Response to Young's comments came swiftly. PFP party leader James Soong denounced Young's "ultimatum" and said he'd never approve a "fool's arms purchase." Borrowing the playbook of Mao's Red Guards, opposition demonstrators then stormed the legislature shouting, "Supporters of arms purchases are running dogs!" When Chen Shui-bian's Democratic Progressive party (DPP) finally managed to get a hearing on weapons procurement scheduled, one legislator opposed to the deal popped a canister of tear gas in the committee chamber to forestall serious discussion.

There is no doubt that Taiwan is under the gun. Beijing has close to 900 ballistic missiles, many of them on mobile launchers, targeted on Taiwan. Mainland China's military boasts a growing array of sophisticated weapons systems that range from 4 new classes of modern destroyers to multimission tactical aircraft and a fleet of 80 diesel submarines.

By comparison, the newest additions to Taiwan's fleet are two 23-year-old destroyers built for but never delivered to Iran that were decommissioned by the U.S. Navy before Taiwan plucked them from the mothballs last year.
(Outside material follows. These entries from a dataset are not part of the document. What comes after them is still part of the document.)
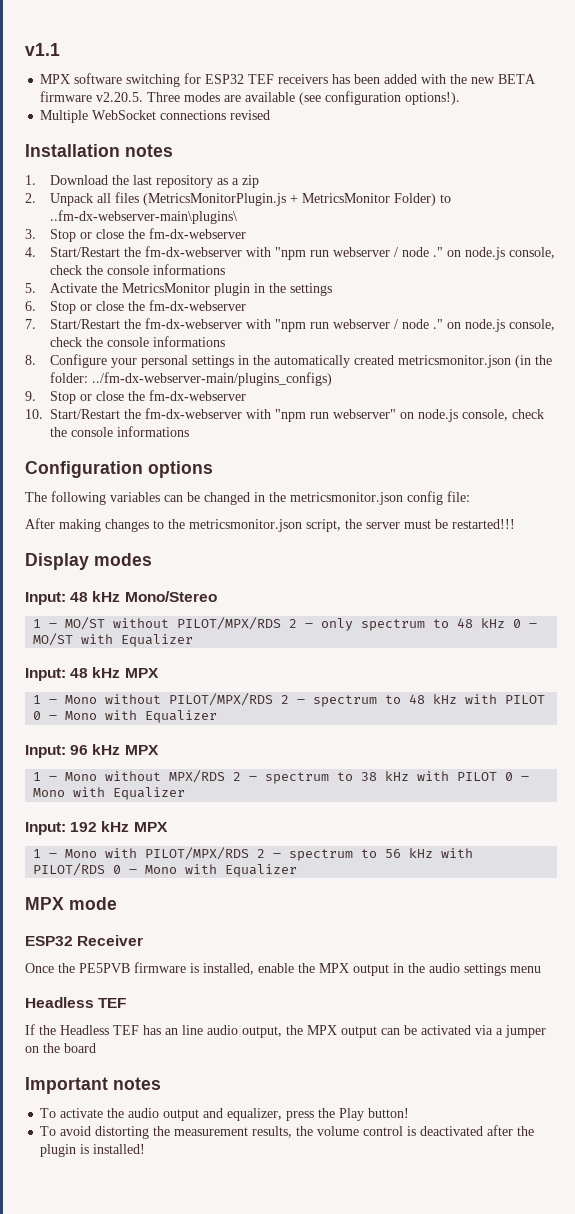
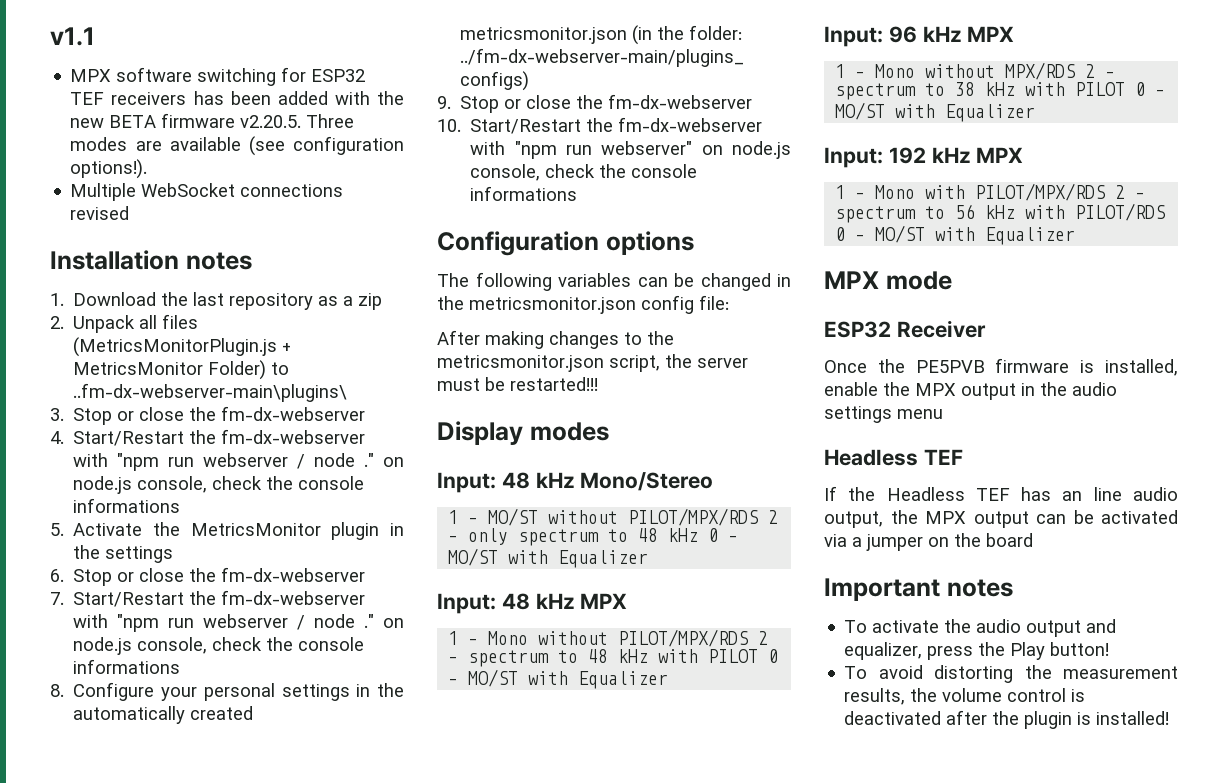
- 1 – Mono without PILOT/MPX/RDS 2 – spectrum to 48 kHz with PILOT 0 – Mono with Equalizer
+ 1 – Mono without PILOT/MPX/RDS 2 – spectrum to 48 kHz with PILOT 0 – MO/ST with Equalizer
- 1 – Mono without MPX/RDS 2 – spectrum to 38 kHz with PILOT 0 – Mono with Equalizer
+ 1 – Mono without MPX/RDS 2 – spectrum to 38 kHz with PILOT 0 – MO/ST with Equalizer
- 1 – Mono with PILOT/MPX/RDS 2 – spectrum to 56 kHz with PILOT/RDS 0 – Mono with Equalizer
+ 1 – Mono with PILOT/MPX/RDS 2 – spectrum to 56 kHz with PILOT/RDS 0 – MO/ST with Equalizer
"China's principal military modernization aims are to deter Taiwan from moving toward independence; to defeat and occupy Taiwan if it declares independence and to accomplish this before U.S. or other military assistance can arrive; and to deny U.S. forces the ability to intercede effectively in such a conflict," the U.S.-China Economic and Security Review Commission said in its 2006 report released to Congress earlier this month. "The Commission concludes that Taiwan's ability to defend itself from attack and intimidation is in doubt and that China could impede the United States' ability to intervene successfully in a crisis or conflict."

KMT officials insist they aren't soft on defense and that the party supports buying Orion patrol aircraft. "We don't like those guys any more than you do," says KMT legislator Su Chi, referring to mainland Communists. "But we have to manage the threat wisely," he says. "Our salvation does not lie in a military approach."